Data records
^^^^^^^^^^^^^^^^
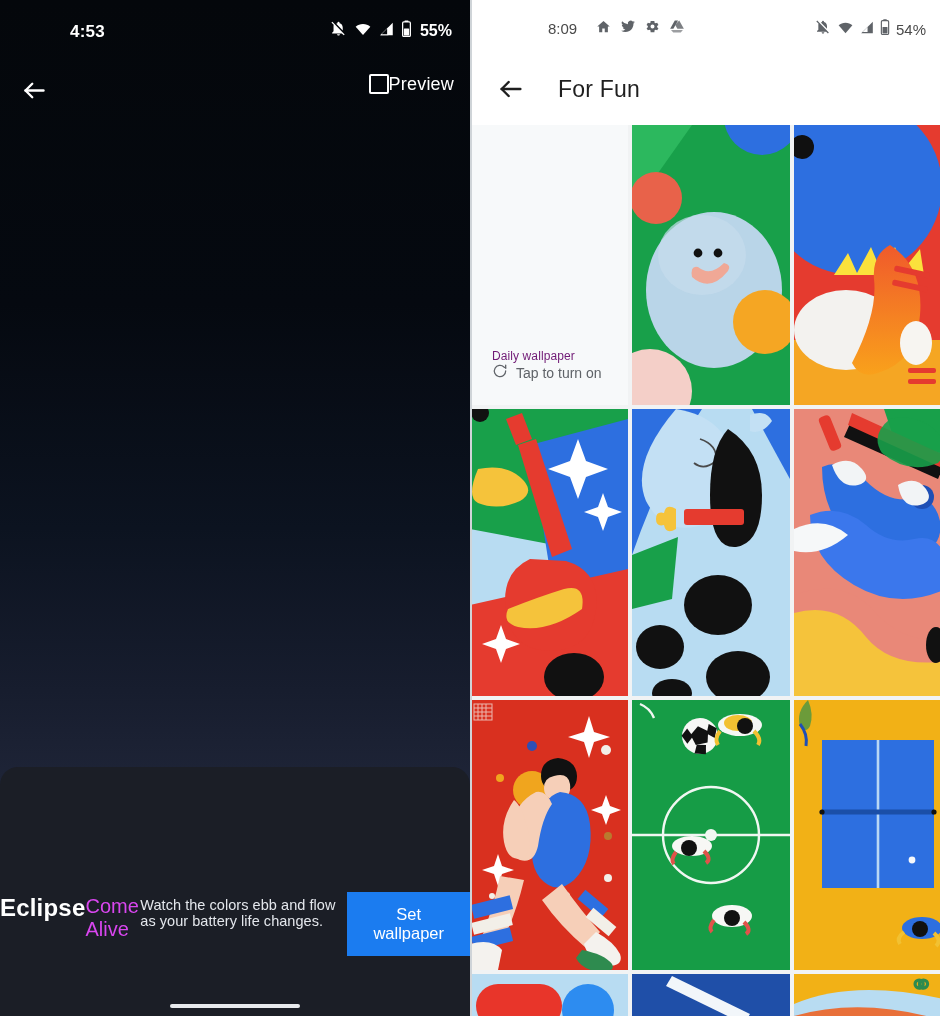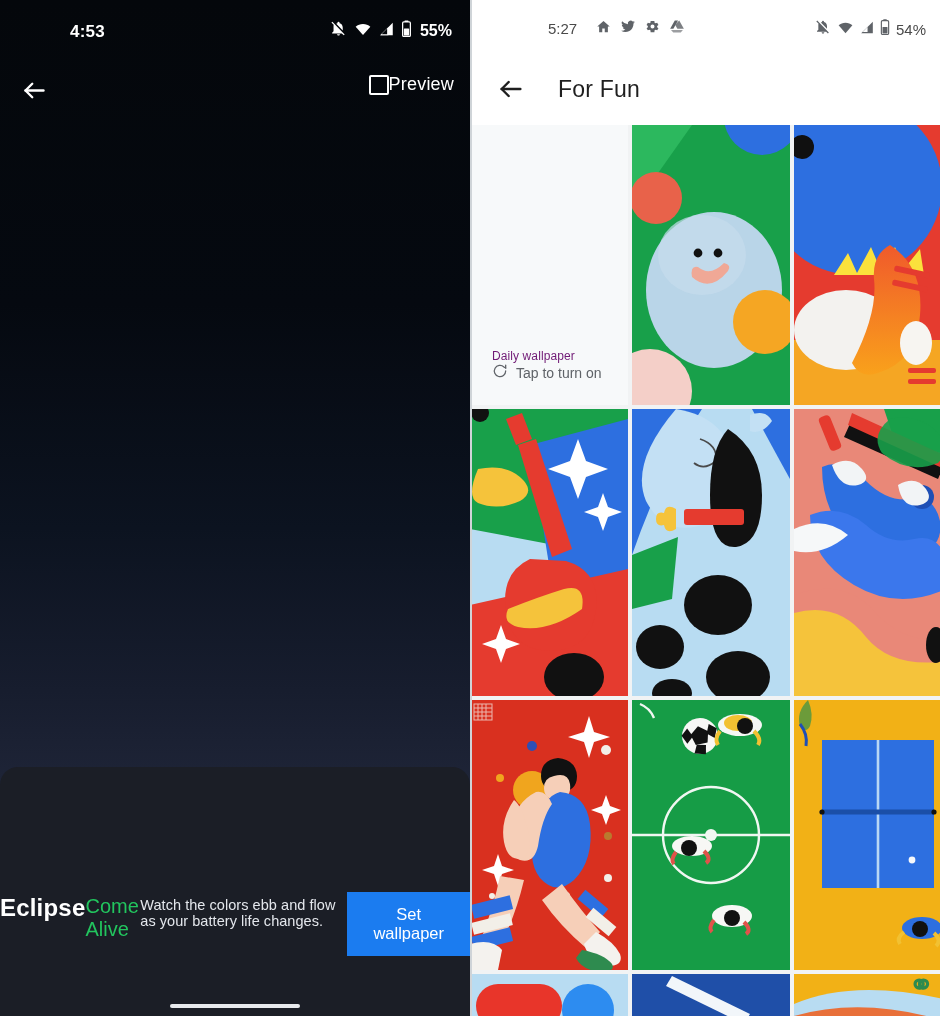--- a/index.html
+++ b/index.html
@@ -234,7 +234,7 @@
   <div class="panel-right">
 
     <div class="r-statusbar">
-      <div class="r-time">5:27</div>
+      <div class="r-time">8:09</div>
       <div class="r-notif-icons">
         <span>
           <svg width="15" height="15" viewBox="0 0 24 24" fill="#5f6368">

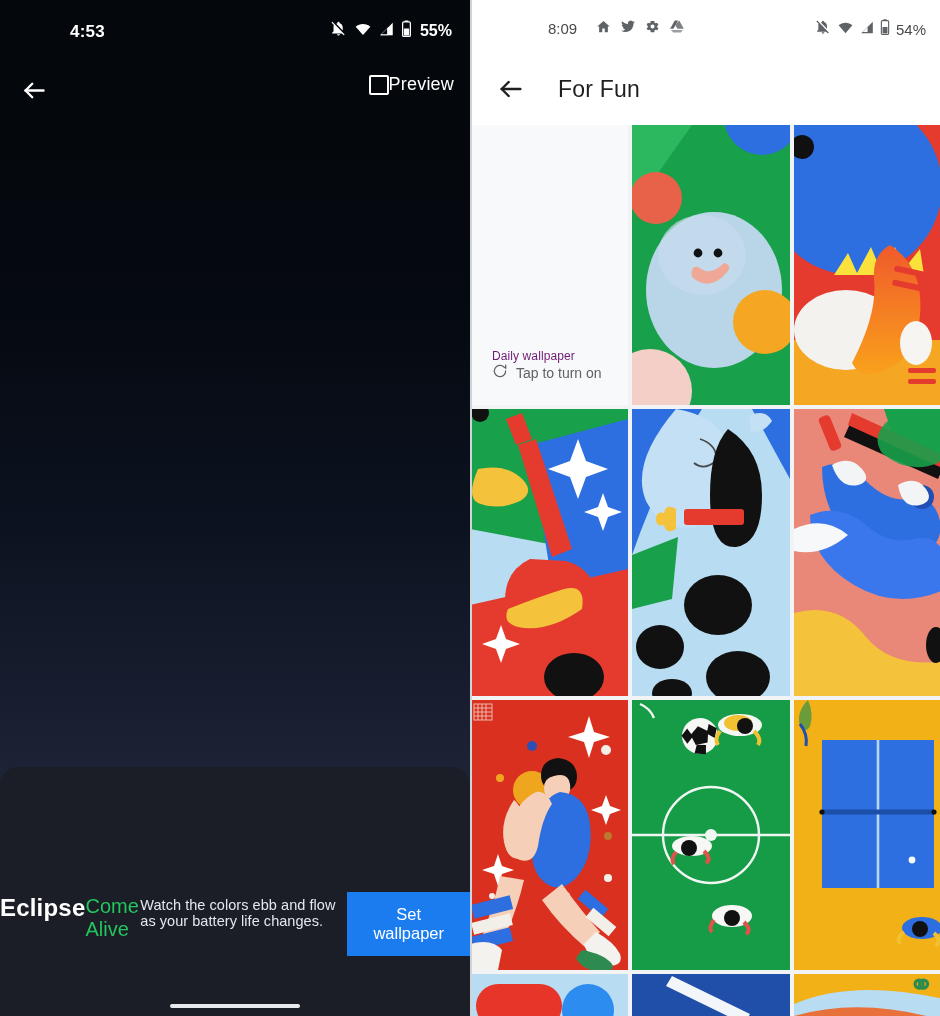--- a/index.html
+++ b/index.html
@@ -45,7 +45,7 @@
   }
   .l-preview {
     position: absolute; right: 16px; top: 12px;
-    display: flex; align-items: flex-end; cursor: pointer;
+    display: flex; align-items: flex-start; cursor: pointer;
   }
   .l-preview-box {
     width: 20px; height: 20px; border: 2.4px solid #fff; border-radius: 2px;

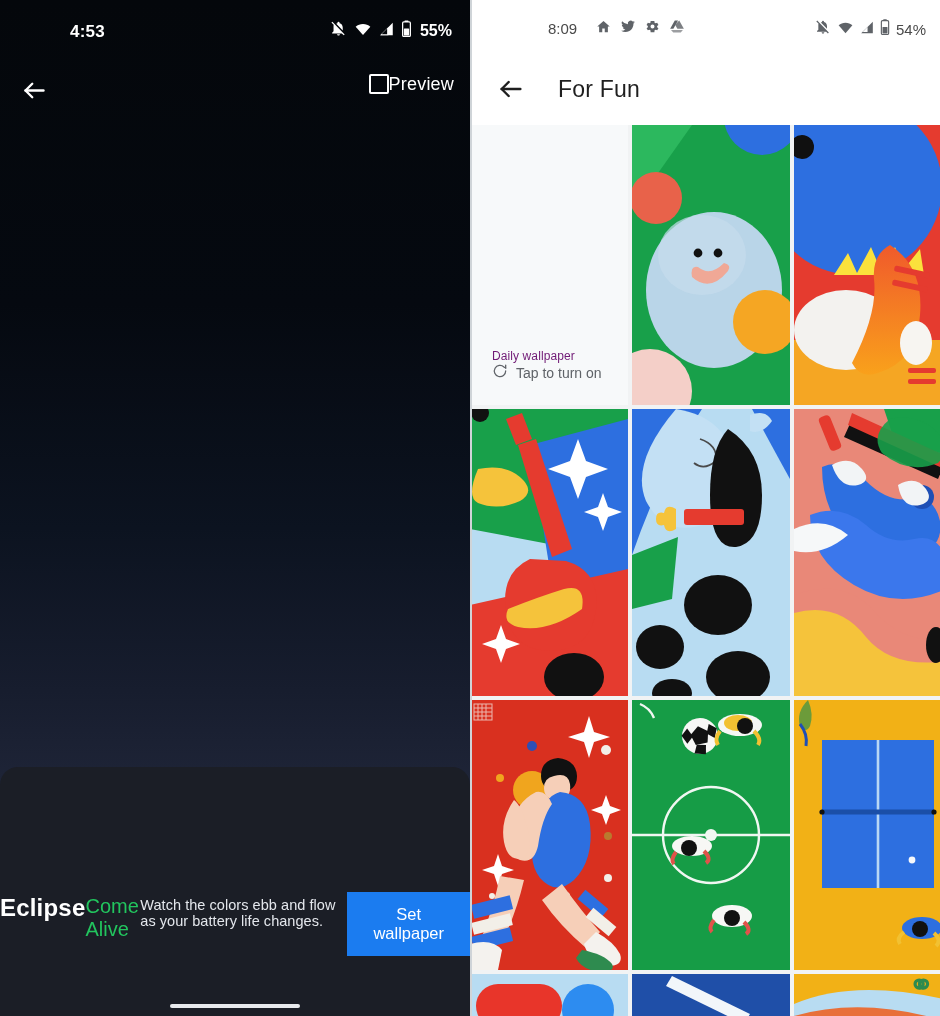--- a/index.html
+++ b/index.html
@@ -64,7 +64,7 @@
     color: #ffffff; font-size: 24px; font-weight: bold; letter-spacing: .2px;
   }
   .sheet-sub {
-    color: #22c55e; font-size: 20px; font-weight: 400; margin-top: 20px;
+    color: #d946ef; font-size: 20px; font-weight: 400; margin-top: 20px;
   }
   .sheet-desc {
     color: #e4e7ec; font-size: 14.5px; font-weight: 400; margin-top: 10px;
^^^^^^^^^^^^^^^^
▸ Exercise:
Copy each line of the entries that includes the word "align".

▸ Written response:
-    display: flex; align-items: flex-end; cursor: pointer;
+    display: flex; align-items: flex-start; cursor: pointer;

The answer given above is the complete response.